It has 16 hz as the low number on the high pass filter on the sub so...sort of?


----------



## fish

goodstuff said:


> It has 16 hz as the low number on the high pass filter on the sub so...sort of?


Yeah I was looking at that in the manual. Wasn't sure if that was the case or not. The reason I ask is I'd like to get a class A/B & bridge it to 4 ohm for my sub. Most don't come equipped with a SSF.


----------



## Robb

Hi Im very close to buying one.

Is there any problems with the unit I should know of ?
Does it play cdr perfectly ?


thanks


----------



## sam3535

http://www.diymobileaudio.com/forum...risons/62532-clarion-drz-9255-cd-r-cd-rw.html


----------



## Robb

Just a lil update.
I got installed my newly purchased drz today.
I'm only using a ****ty 4 channel alpine mrv f250 amp (25wx4) , so I can only run the drz in 'Direct Mode'...  and it still sounds amazing ! 
I can just imagine what it would sound like on 'standard mode' or 'multi mode', dialed in !


----------



## cutra

Robb said:


> Just a lil update.
> I got installed my newly purchased drz today.
> I'm only using a ****ty 4 channel alpine mrv f250 amp (25wx4) , so I can only run the drz in 'Direct Mode'...  and it still sounds amazing !
> I can just imagine what it would sound like on 'standard mode' or 'multi mode', dialed in !


Rob now you have a great headunit. 
Now you need great components and subs as well as 
some amps to bring it all together. 
Good luck man.


----------



## Q-Authority

Robb said:


> Just a lil update.
> I got installed my newly purchased drz today.
> I'm only using a ****ty 4 channel alpine mrv f250 amp (25wx4) , so I can only run the drz in 'Direct Mode'...  and it still sounds amazing !
> I can just imagine what it would sound like on 'standard mode' or 'multi mode', dialed in !


I believe you had been recently looking at a BNIB 7909 that was up for sale, but were guided to the 9255. It looks like you made the right choice! Congratulations. I had actuually seen the same 7909, and was curious about it. I eventually called Pyramid Audio to check on their repair capability, as they were often quoted as the guys to go to. I spoke to the head guy there, Carl, and he told me they quit taking them in for repairs some time ago, and that the unit had really old, even for its time, internals. Proof positive that you went the right direction.


----------



## Robb

^^ I'm not scared about using a 7909.
When I had a 7909 earlier in 2009, I had it repaired by a local shop near my house S&S Electronics services
He repaired the dc/dc converter on it. If the laser on the unit fails, you can get a brand new one from pacparts.

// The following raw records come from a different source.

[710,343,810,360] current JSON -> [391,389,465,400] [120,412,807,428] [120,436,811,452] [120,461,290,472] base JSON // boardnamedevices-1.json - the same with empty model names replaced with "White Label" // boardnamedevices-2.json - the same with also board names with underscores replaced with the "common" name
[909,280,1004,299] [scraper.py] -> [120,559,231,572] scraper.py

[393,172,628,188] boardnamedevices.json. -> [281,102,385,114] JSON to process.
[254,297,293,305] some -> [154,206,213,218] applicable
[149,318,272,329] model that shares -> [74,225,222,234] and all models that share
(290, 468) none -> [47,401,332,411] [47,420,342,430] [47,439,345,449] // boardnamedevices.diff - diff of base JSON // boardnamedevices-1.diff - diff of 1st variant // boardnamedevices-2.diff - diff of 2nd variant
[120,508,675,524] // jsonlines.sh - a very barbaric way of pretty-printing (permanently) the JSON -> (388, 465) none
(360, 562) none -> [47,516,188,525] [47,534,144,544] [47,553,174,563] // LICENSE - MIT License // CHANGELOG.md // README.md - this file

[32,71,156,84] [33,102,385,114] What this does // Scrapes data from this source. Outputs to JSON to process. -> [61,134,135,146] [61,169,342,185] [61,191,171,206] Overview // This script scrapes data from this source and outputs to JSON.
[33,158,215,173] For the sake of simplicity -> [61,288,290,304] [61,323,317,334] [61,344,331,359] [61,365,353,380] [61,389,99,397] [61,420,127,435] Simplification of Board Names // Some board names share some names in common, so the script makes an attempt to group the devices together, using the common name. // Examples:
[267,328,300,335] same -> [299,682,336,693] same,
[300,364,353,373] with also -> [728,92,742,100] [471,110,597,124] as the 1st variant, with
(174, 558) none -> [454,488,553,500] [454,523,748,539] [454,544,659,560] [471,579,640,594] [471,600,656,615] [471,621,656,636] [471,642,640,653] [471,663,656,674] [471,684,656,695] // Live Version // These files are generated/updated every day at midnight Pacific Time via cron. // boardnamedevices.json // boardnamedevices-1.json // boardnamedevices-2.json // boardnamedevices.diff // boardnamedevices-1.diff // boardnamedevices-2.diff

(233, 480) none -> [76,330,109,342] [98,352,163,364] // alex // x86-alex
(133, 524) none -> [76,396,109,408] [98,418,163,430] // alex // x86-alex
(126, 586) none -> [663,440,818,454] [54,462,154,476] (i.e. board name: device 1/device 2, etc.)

Also, evangelos K, can you get the pics back up in your original post ?

thanks


----------



## UNBROKEN

I'll be joining this DRZ owners group sometime next week when mine gets here. I absolutly can't wait to get my hands on this thing.


----------



## DynaudioNut

The DRZ is simply the ultimate source unit. No need for external crossovers! My only complaint is that the 5 band parametric eq. don't give you enough tuning capabilities.


----------



## yonigta

hello it is not old as this, but I can only say that is pure highend, even sound and time settings xover is haughty and very good stereo separation now well worn with some vangogh soundstream 320.4 and 500.4, Dynaudio speakers is a real team enjoyed enjoyed, really accurate with low and round, brilliant sound,

say it is good clarion hxd2, just change the name, it's beautiful outside tb, the EQ to my I am not very necessary because the good orientation of the speakers do not have to adjust much, just align the xover yy little time and the sound is very natural or really wonderful .... saludos desde Las Palmas


----------



## huuplah

does it read USB-mp3 ?

i don't actually believe in good quality+TA,crossovers etc coming out of a cigarette pack sized unit.

what i believe, is that now days - external crossovers, equalizers, DSP is what must be had + u don't have to give up looks for sound quality, choose any unit u like.


----------



## Robb

huuplah said:


> does it read USB-mp3 ?
> 
> i don't actually believe in good quality+TA,crossovers etc coming out of a cigarette pack sized unit.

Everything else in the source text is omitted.